Instructions to follow: Only one stretch of the data below should be repeated: the lines from the line containing "[334,91,564,112] (jfmeadow@gmail.com) ->" through the line containing "[865,488,1100,506] [63,512,521,531] [63,537,1094,557]", inclusive, exactly as they are.

Revision tracking records
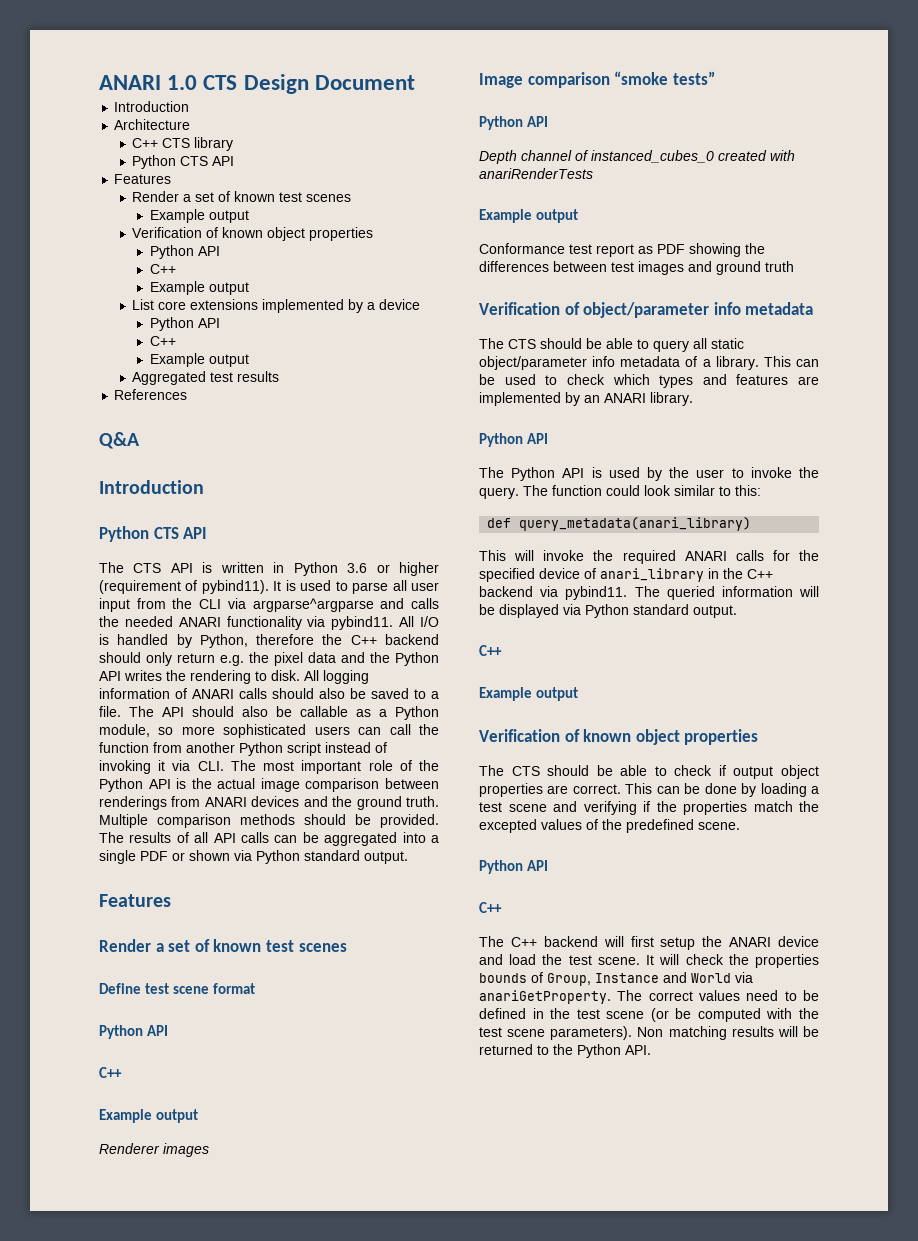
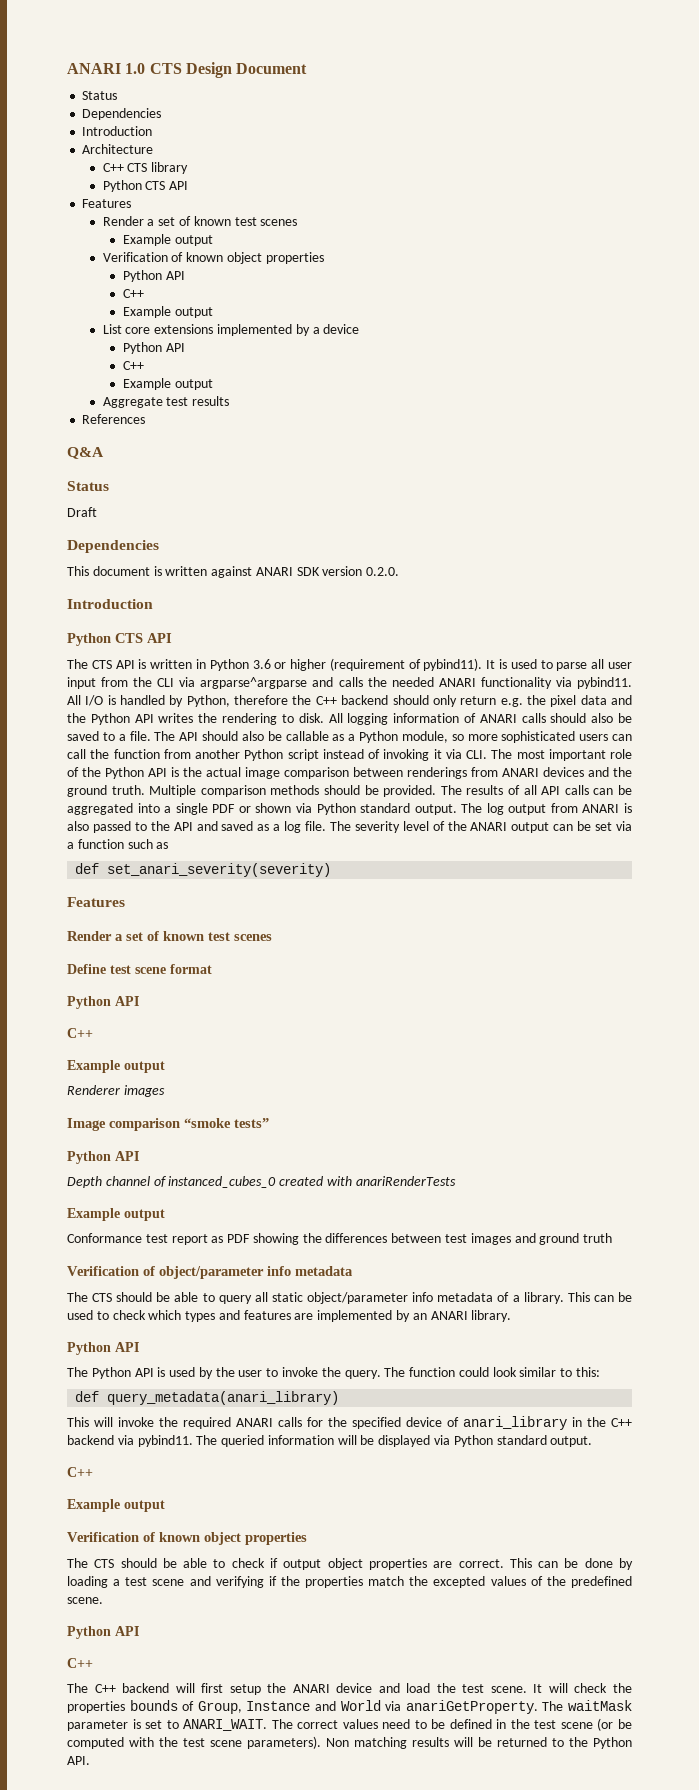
(415, 82) none -> [82,91,118,100] [82,108,162,120] // Status // Dependencies
[132,371,207,385] Aggregated -> [102,397,163,408] Aggregate
(140, 440) none -> [67,481,109,491] [67,507,97,517] [67,540,159,553] [67,566,400,578] // Status // Draft // Dependencies // This document is written against ANARI SDK version 0.2.0.
(408, 857) none -> [461,803,632,815] [67,821,633,833] [67,839,169,849] [75,863,332,877] The log output from ANARI is also passed to the API and saved as a log file. The severity level of the ANARI output can be set via a function such as // def set_anari_severity(severity)
(643, 995) none -> [568,1700,633,1711] [67,1719,293,1731] waitMask parameter is set to ANARI_WAIT. The

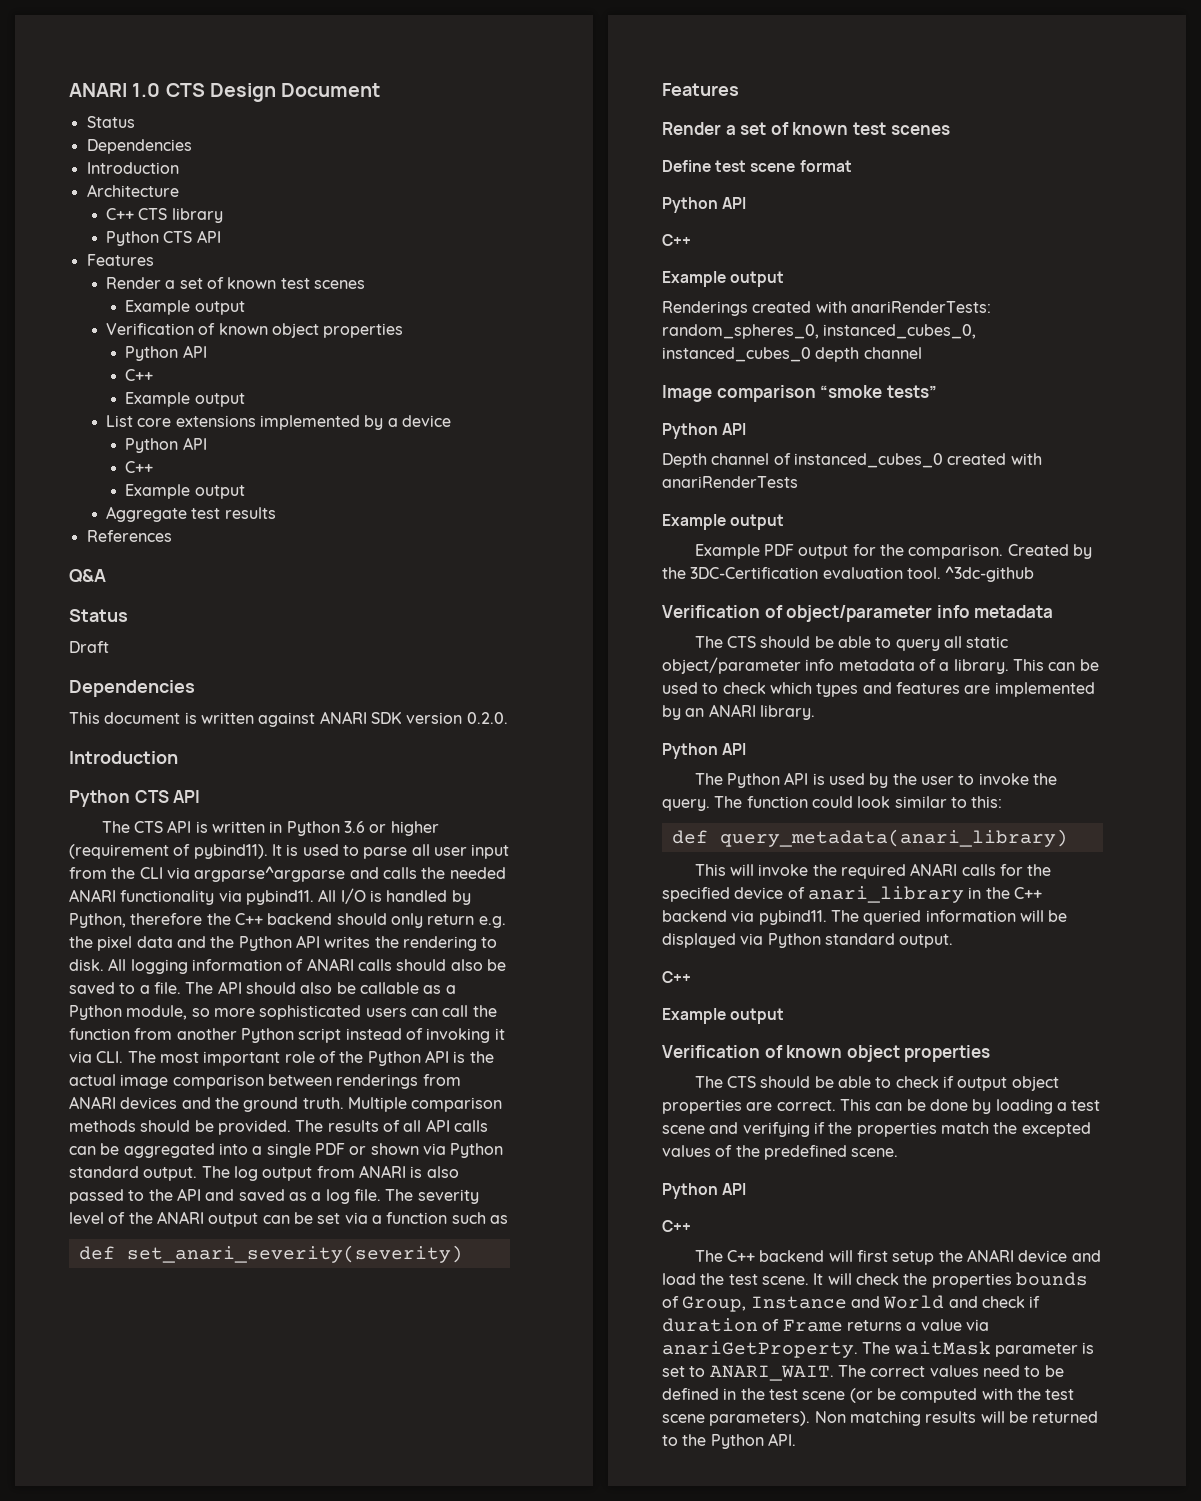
[67,1085,165,1097] Renderer images -> [662,301,991,316] [662,324,977,339] [662,347,922,362] Renderings created with anariRenderTests: random_spheres_0, instanced_cubes_0, instanced_cubes_0 depth channel
[67,1233,613,1245] Conformance test report as PDF showing the differences between test images and ground truth -> [694,544,1092,559] [662,566,1035,582] Example PDF output for the comparison. Created by the 3DC-Certification evaluation tool. ^3dc-github
(381, 1705) none -> [948,1296,1041,1308] [662,1318,962,1332] and check if duration of Frame returns a value

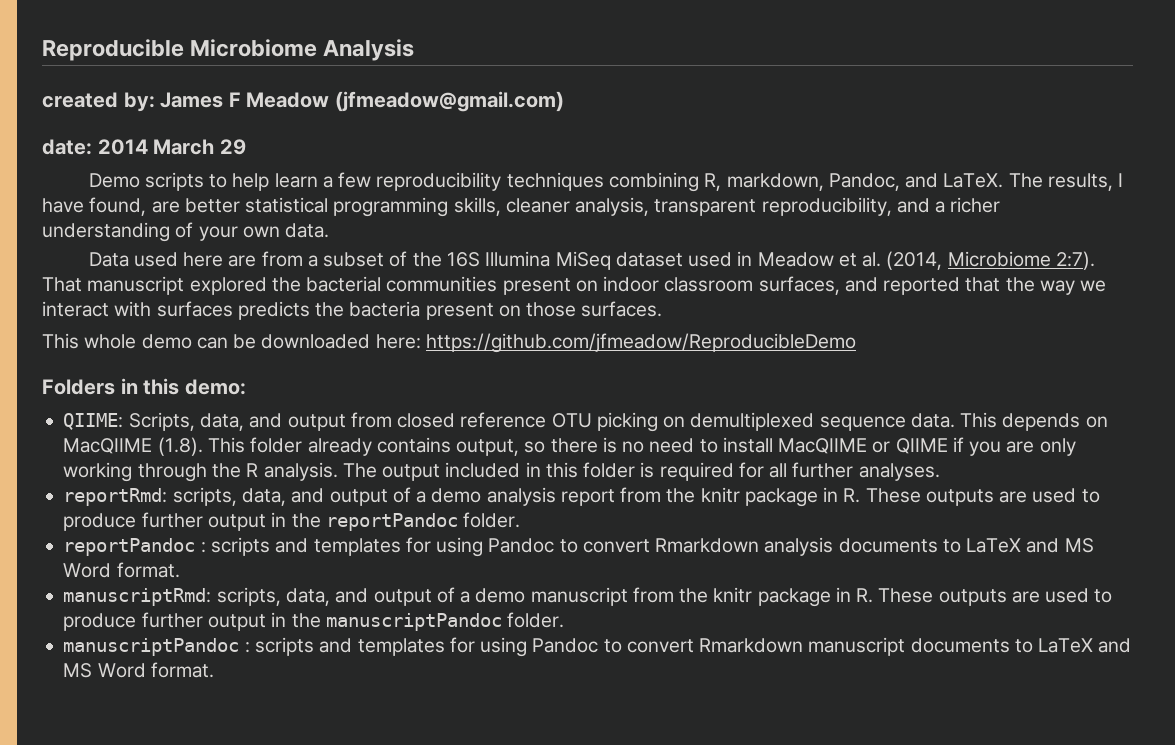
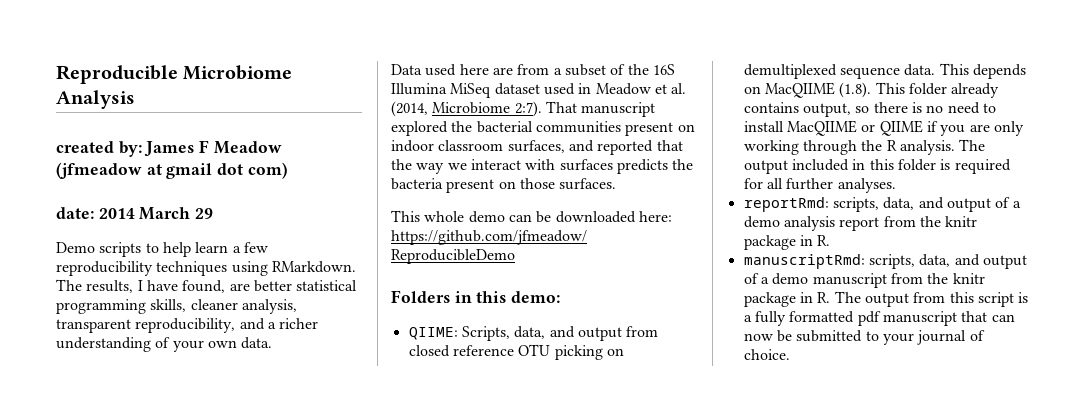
[334,91,564,112] (jfmeadow@gmail.com) -> [56,162,288,179] (jfmeadow at gmail dot com)
[608,172,1004,192] combining R, markdown, Pandoc, and LaTeX. -> [231,261,356,276] using RMarkdown.
[865,488,1100,506] [63,512,521,531] [63,537,1094,557] [63,562,180,578] These outputs are used to produce further output in the reportPandoc folder. // reportPandoc : scripts and templates for using Pandoc to convert Rmarkdown analysis documents to LaTeX and MS Word format. -> (831, 240) none
[878,588,1113,606] [63,612,565,631] [63,637,1132,657] [63,662,214,678] These outputs are used to produce further output in the manuscriptPandoc folder. // manuscriptPandoc : scripts and templates for using Pandoc to convert Rmarkdown manuscript documents to LaTeX and MS Word format. -> [834,291,1029,307] [743,311,1015,326] [743,330,985,345] [743,349,790,360] The output from this script is a fully formatted pdf manuscript that can now be submitted to your journal of choice.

Answer section:
[334,91,564,112] (jfmeadow@gmail.com) -> [56,162,288,179] (jfmeadow at gmail dot com)
[608,172,1004,192] combining R, markdown, Pandoc, and LaTeX. -> [231,261,356,276] using RMarkdown.
[865,488,1100,506] [63,512,521,531] [63,537,1094,557] [63,562,180,578] These outputs are used to produce further output in the reportPandoc folder. // reportPandoc : scripts and templates for using Pandoc to convert Rmarkdown analysis documents to LaTeX and MS Word format. -> (831, 240) none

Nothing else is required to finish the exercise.